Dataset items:
- - - - - - -

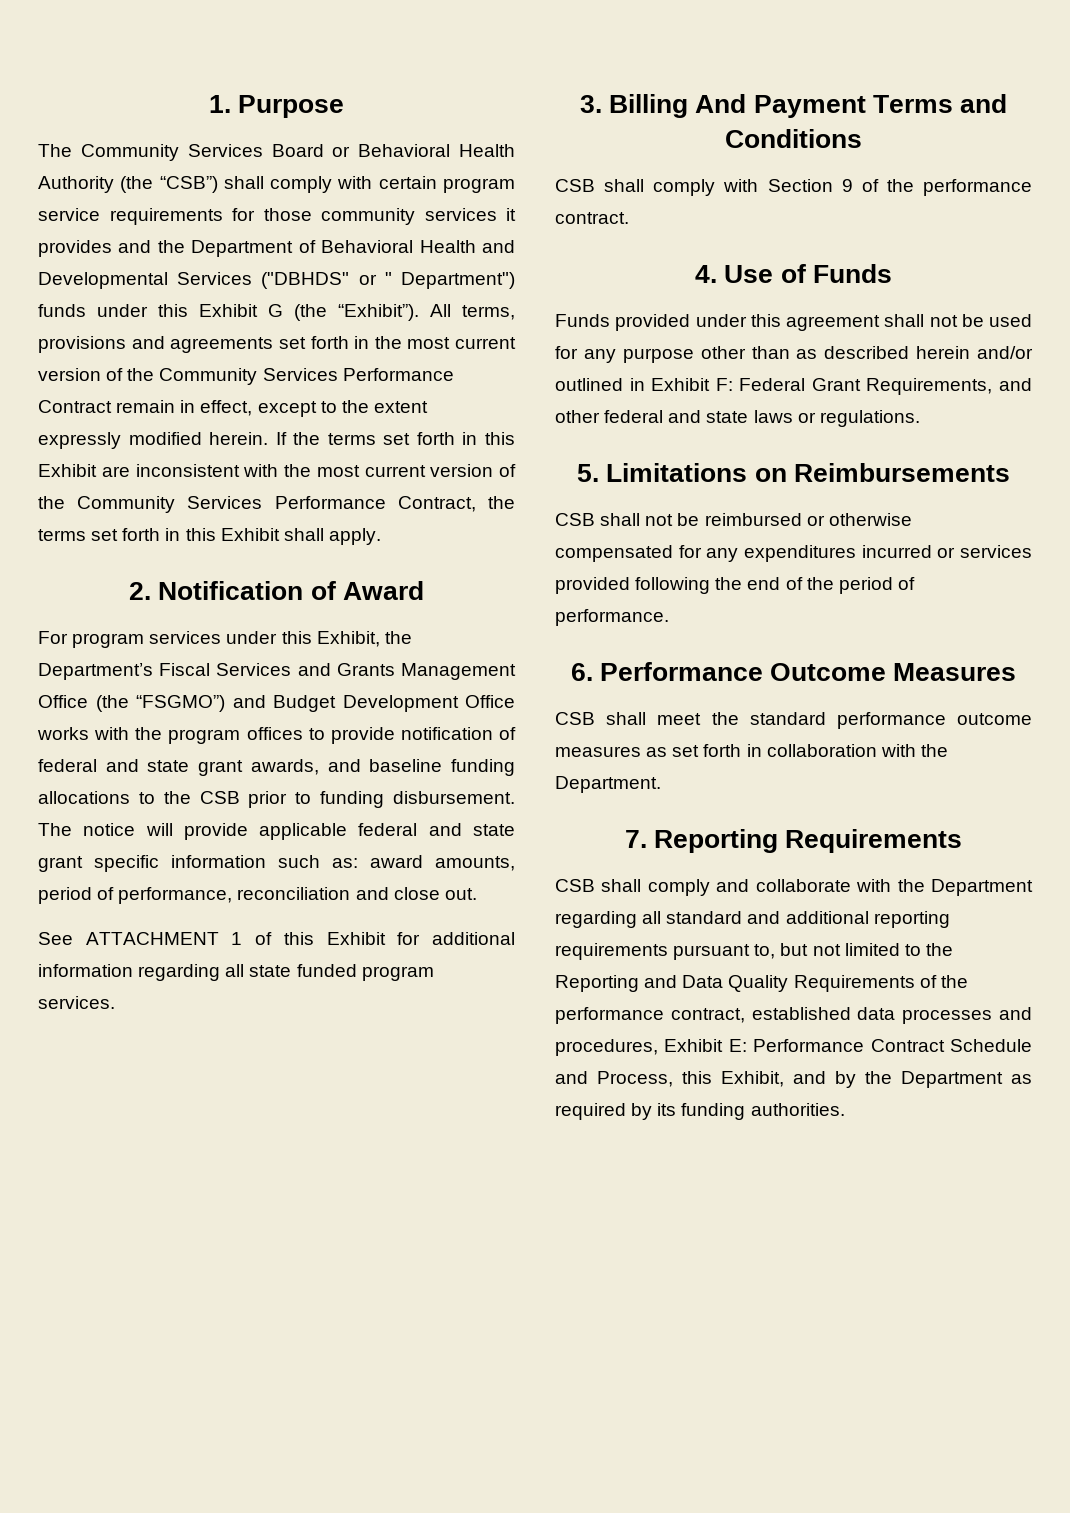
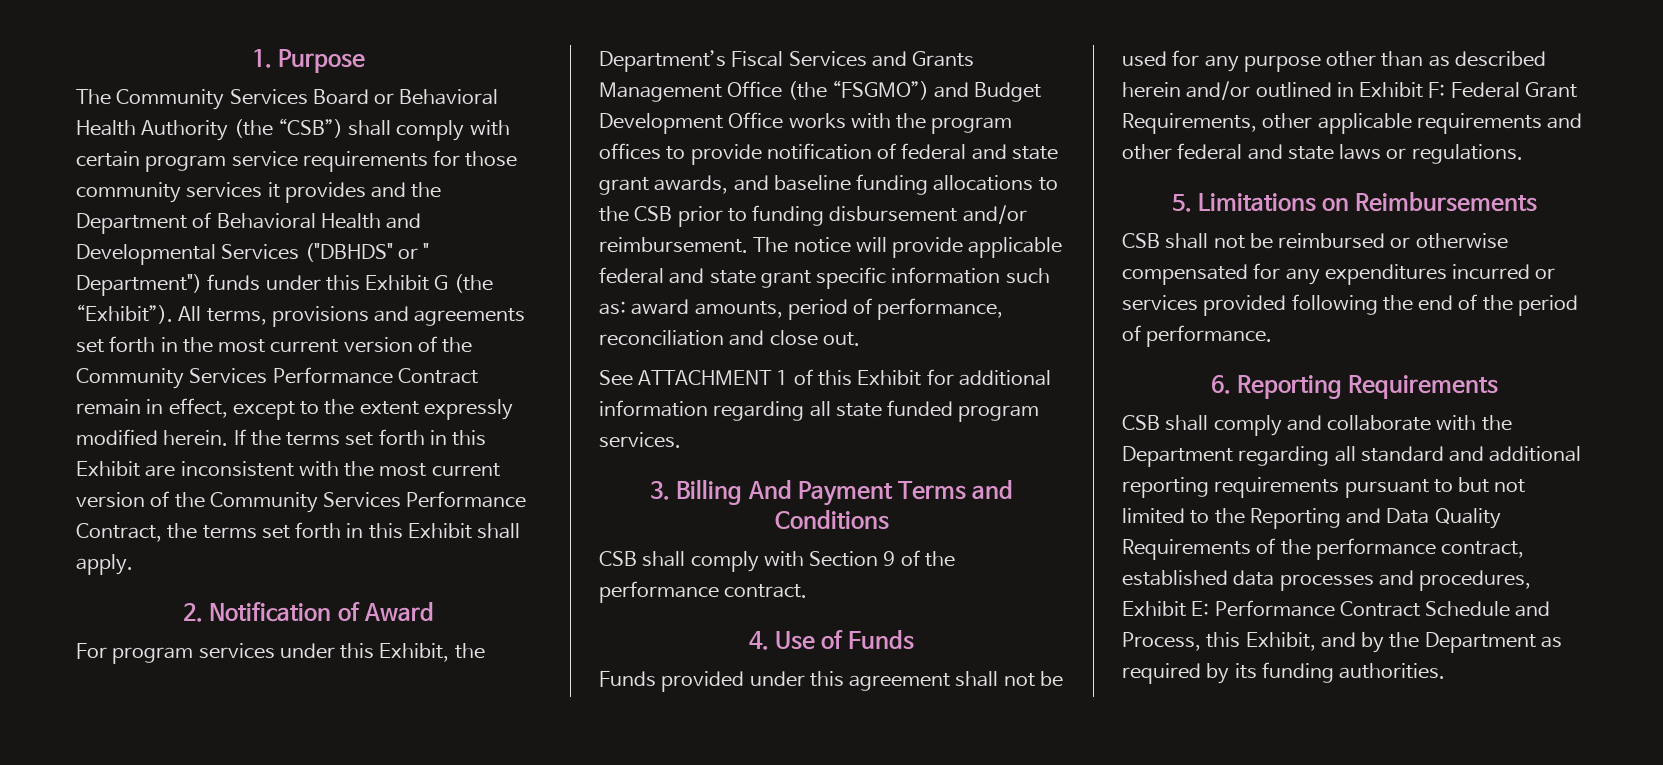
- For program services under this Exhibit, the Department’s Fiscal Services and Grants Management Office (the “FSGMO”) and Budget Development Office works with the program offices to provide notification of federal and state grant awards, and baseline funding allocations to the CSB prior to funding disbursement.
+ For program services under this Exhibit, the Department’s Fiscal Services and Grants Management Office (the “FSGMO”) and Budget Development Office works with the program offices to provide notification of federal and state grant awards, and baseline funding allocations to the CSB prior to funding disbursement and/or reimbursement.
- Funds provided under this agreement shall not be used for any purpose other than as described herein and/or outlined in Exhibit F: Federal Grant Requirements, and other federal and state laws or regulations.
+ Funds provided under this agreement shall not be used for any purpose other than as described herein and/or outlined in Exhibit F: Federal Grant Requirements, other applicable requirements and other federal and state laws or regulations.
- 6. Performance Outcome Measures
- CSB shall meet the standard performance outcome measures as set forth in collaboration with the Department.
- 7. Reporting Requirements
+ 6. Reporting Requirements
- CSB shall comply and collaborate with the Department regarding all standard and additional reporting requirements pursuant to, but not limited to the Reporting and Data Quality Requirements of the performance contract, established data processes and procedures, Exhibit E: Performance Contract Schedule and Process, this Exhibit, and by the Department as required by its funding authorities.
+ CSB shall comply and collaborate with the Department regarding all standard and additional reporting requirements pursuant to but not limited to the Reporting and Data Quality Requirements of the performance contract, established data processes and procedures, Exhibit E: Performance Contract Schedule and Process, this Exhibit, and by the Department as required by its funding authorities.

- - - - - - -

What this task involves: Reproduce the lines above, beginning at the line with "disbursement and/or reimbursement." and stopping after the line with "6. Reporting Requirements", exactly as they are.

Output for this exercise:
+ For program services under this Exhibit, the Department’s Fiscal Services and Grants Management Office (the “FSGMO”) and Budget Development Office works with the program offices to provide notification of federal and state grant awards, and baseline funding allocations to the CSB prior to funding disbursement and/or reimbursement.
- Funds provided under this agreement shall not be used for any purpose other than as described herein and/or outlined in Exhibit F: Federal Grant Requirements, and other federal and state laws or regulations.
+ Funds provided under this agreement shall not be used for any purpose other than as described herein and/or outlined in Exhibit F: Federal Grant Requirements, other applicable requirements and other federal and state laws or regulations.
- 6. Performance Outcome Measures
- CSB shall meet the standard performance outcome measures as set forth in collaboration with the Department.
- 7. Reporting Requirements
+ 6. Reporting Requirements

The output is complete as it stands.